Resumo criado por JUSTICIA, o assistente de inteligência artificial do Jus.

3. A LEI

Ao se pensar na Lei, imediatamente ligamos a esta a noção de Estado de Direito, aonde a lei tem papel preponderante e fundamental. Contudo, não é somente no Estado como o conhecemos hoje que a lei representa importante papel.

No decorrer da história, encontramo-nos sempre com a lei, seja ela de origem divina, natural, ou oriunda da vontade única de um indivíduo ou de um colegiado, ou, como hoje, resultado das aspirações da população através do legislador democraticamente eleito.

Dennis Lloyd, ao falar de lei e força, nos conta o mito mesopotâmico de Anu, deus do céu, divindade suprema, e de Enlil, deus da tempestade. Anu, como divindade suprema, símbolo cósmico da autoridade, promulgava decretos, que por serem por ele promulgados, como divindade suprema, exigiam obediência imediata e irrestrita. Contudo, mesmo com esta chancela cósmica, divina, não existia garantia de obediência automática. Assim, era invocado o poder da tempestade, representado por Enlil, símbolo da coerção que garantia a obediência aos decretos da divindade suprema.(37)

Os hebreus, rejeitando todos os sistemas politeístas de religião e governo, adotaram a fé em um Deus Único, que ditava todas as regras para suas vidas.
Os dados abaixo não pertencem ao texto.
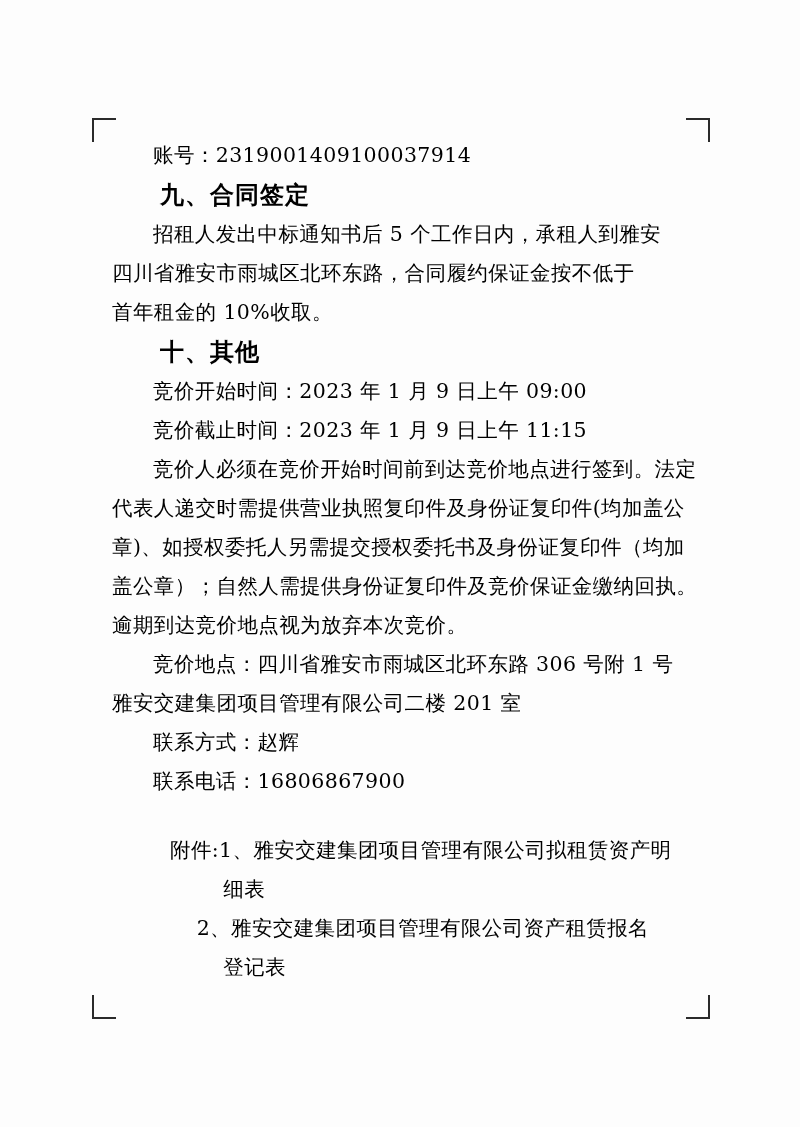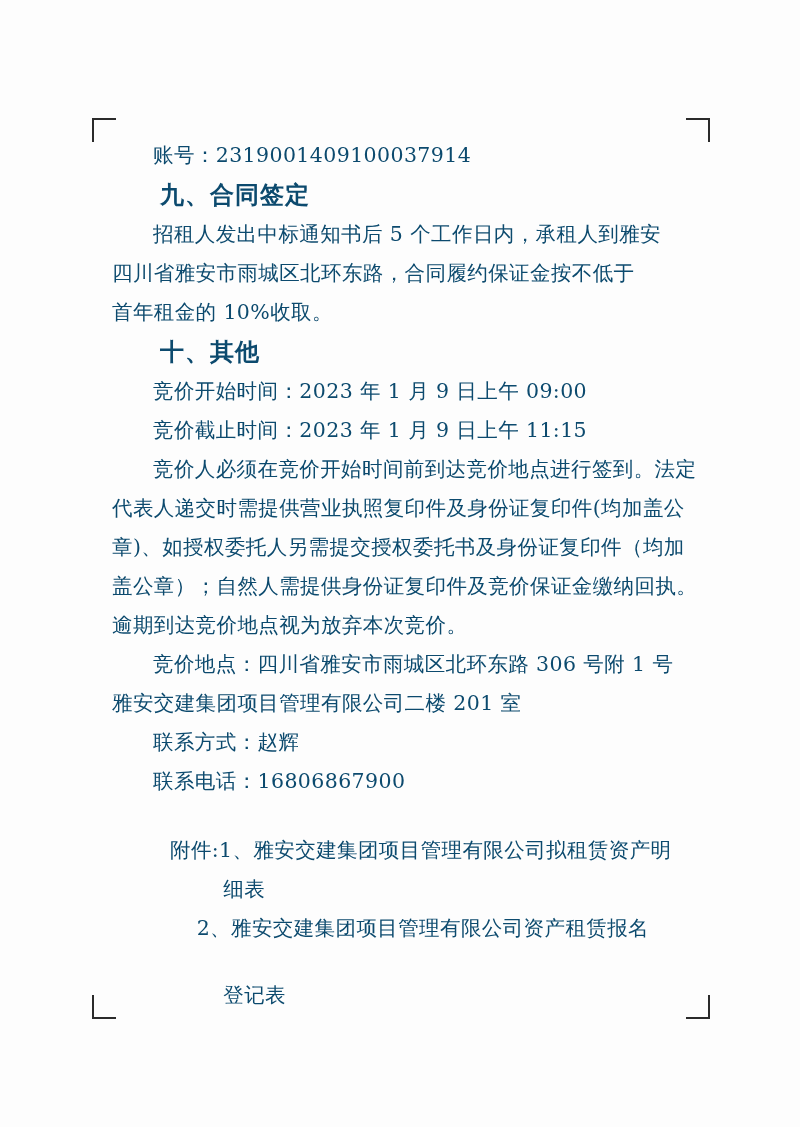--- a/index.html
+++ b/index.html
@@ -14,7 +14,7 @@
     background: #fdfdfd;
     overflow: hidden;
     font-family: "DejaVu Serif", "Liberation Serif", serif;
-    color: #0c4a6e;
+    color: #000000;
   }
   
   .crop {

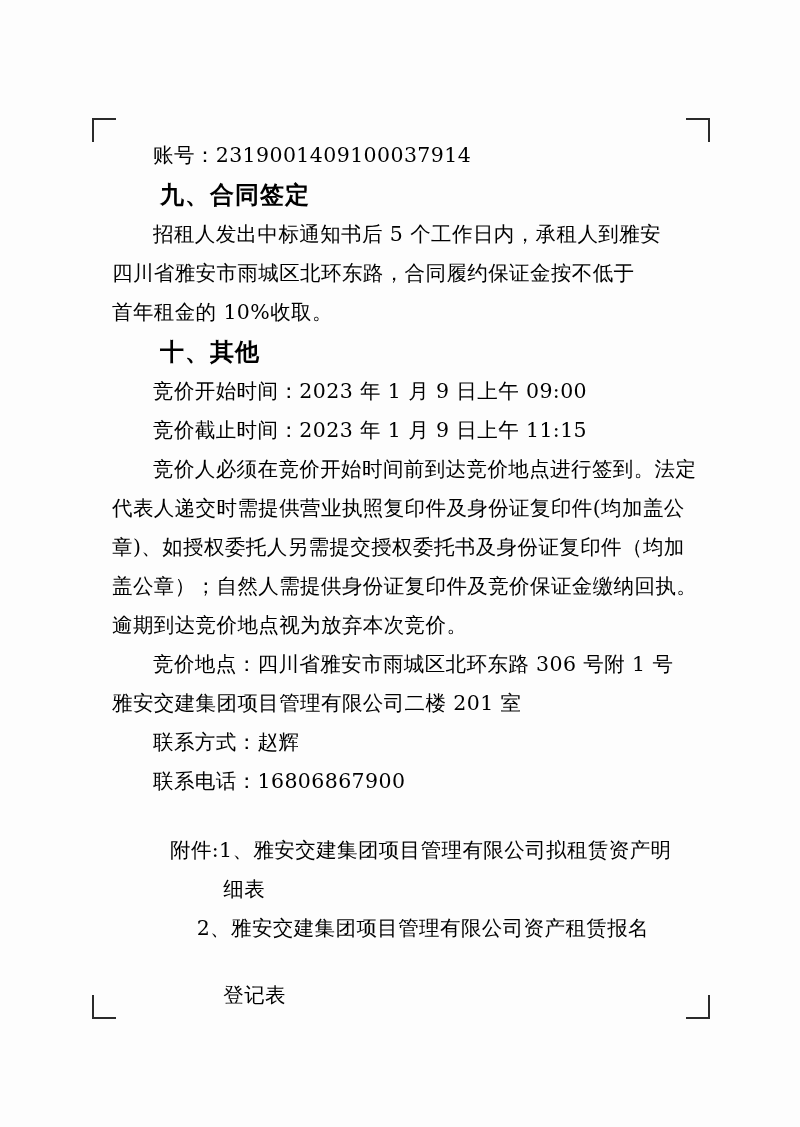--- a/index.html
+++ b/index.html
@@ -94,7 +94,7 @@
       <div class="line">附件:1、雅安交建集团项目管理有限公司拟租赁资产明</div>
       <div class="line" style="padding-left:2.6em;">细表</div>
       <div class="line" style="padding-left:1.3em;">2、雅安交建集团项目管理有限公司资产租赁报名</div>
-      <div class="line" style="padding-left:2.6em;margin-top:28px;">登记表</div>
+      <div class="line" style="padding-left:2.6em;">登记表</div>
     </div>
 
   </div>

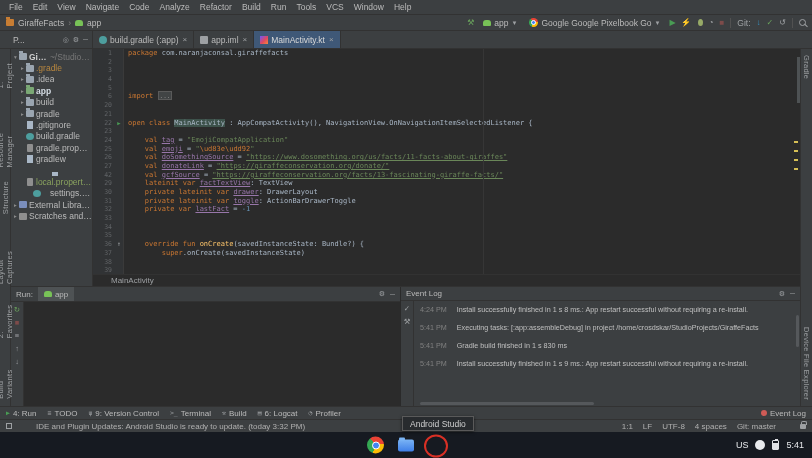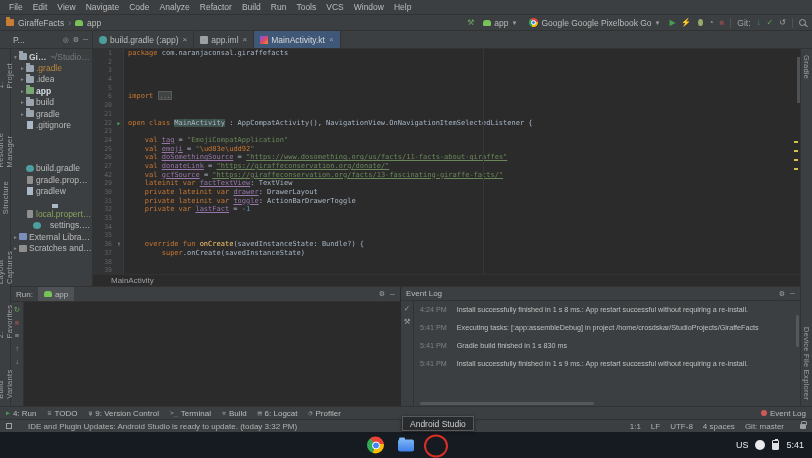--- a/index.html
+++ b/index.html
@@ -278,7 +278,7 @@
           <span class="ticon file"></span>
           <span class="tlabel ">.gitignore</span>
         </div>
-        <div class="trow" style="padding-left: 8px; margin-top: 32px;">
+        <div class="trow" style="padding-left: 8px;">
           <span class="arrow"></span>
           <span class="ticon gradle"></span>
           <span class="tlabel ">build.gradle</span>

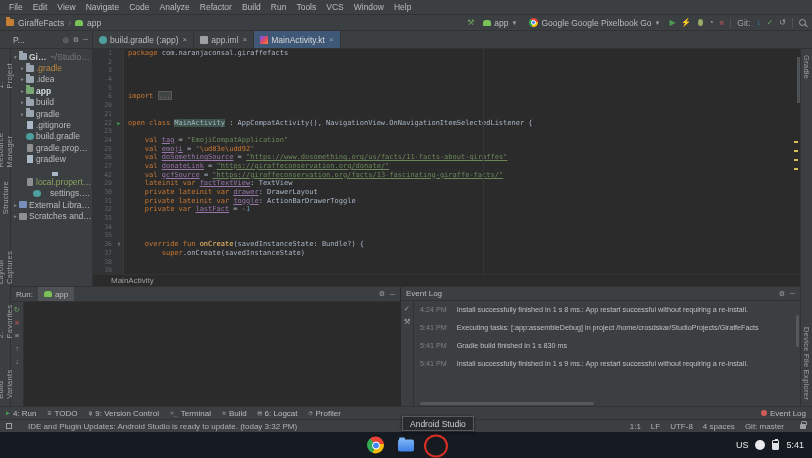--- a/index.html
+++ b/index.html
@@ -135,7 +135,7 @@
   .dot-red{width:6px;height:6px;border-radius:50%;background:#cf5b56;display:inline-block;}
 
   
-  .statusbar{flex:0 0 13px;background:#3c3f41;border-top:1px solid #323232;display:flex;align-items:center;font-size:8px;color:#b0b0b0;padding:0 6px;gap:16px;}
+  .statusbar{flex:0 0 13px;background:#3c3f41;border-top:1px solid #323232;display:flex;align-items:center;font-size:8px;color:#b0b0b0;padding:0 6px;gap:24px;}
   .sb-ico{width:6px;height:6px;border:1px solid #9da0a3;display:inline-block;}
   .sb-right{margin-left:auto;display:flex;align-items:center;gap:10px;}
   .lock{width:6px;height:5px;background:#9da0a3;position:relative;border-radius:1px;display:inline-block;}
A vontade de Deus era revelada através de seus Profetas, e assim formou-se um corpo legislativo rígido. Se por ventura surgisse um conflito entre a lei de origem divina e a lei de origem humana, prevaleceria sempre a lei divina, sem questionamentos. (38)

Por outro lado, em Atenas, tinha-se a idéia, por força da tradição, que viver de acordo com as leis era a maior de todas as leis, mesmo sendo esta uma lei não-escrita, e independentemente da origem divina ou humana das leis. Ressalta-se bem esta característica no diálogo mantido entre Sócrates e seu discípulo Critón, quando da condenação de Sócrates à morte pelo Estado Ateniense, onde este explica que, apesar de considerar a condenação injusta, deve ser obedecida, porque oriunda do Estado que dita as leis pelas quais eles viviam. (39)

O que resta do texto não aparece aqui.